> WORK INSTRUCTION
Only an exact reprint of all the data is acceptable.
** MATERIALS PROVIDED follows **
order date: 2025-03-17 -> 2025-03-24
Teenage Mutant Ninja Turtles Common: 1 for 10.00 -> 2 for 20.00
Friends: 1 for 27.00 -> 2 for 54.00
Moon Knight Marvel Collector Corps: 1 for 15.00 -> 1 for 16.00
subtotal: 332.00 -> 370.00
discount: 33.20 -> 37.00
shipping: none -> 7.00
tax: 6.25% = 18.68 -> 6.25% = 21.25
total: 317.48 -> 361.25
** End of MATERIALS PROVIDED **
> ANSWER
order date: 2025-03-17 -> 2025-03-24
Teenage Mutant Ninja Turtles Common: 1 for 10.00 -> 2 for 20.00
Friends: 1 for 27.00 -> 2 for 54.00
Moon Knight Marvel Collector Corps: 1 for 15.00 -> 1 for 16.00
subtotal: 332.00 -> 370.00
discount: 33.20 -> 37.00
shipping: none -> 7.00
tax: 6.25% = 18.68 -> 6.25% = 21.25
total: 317.48 -> 361.25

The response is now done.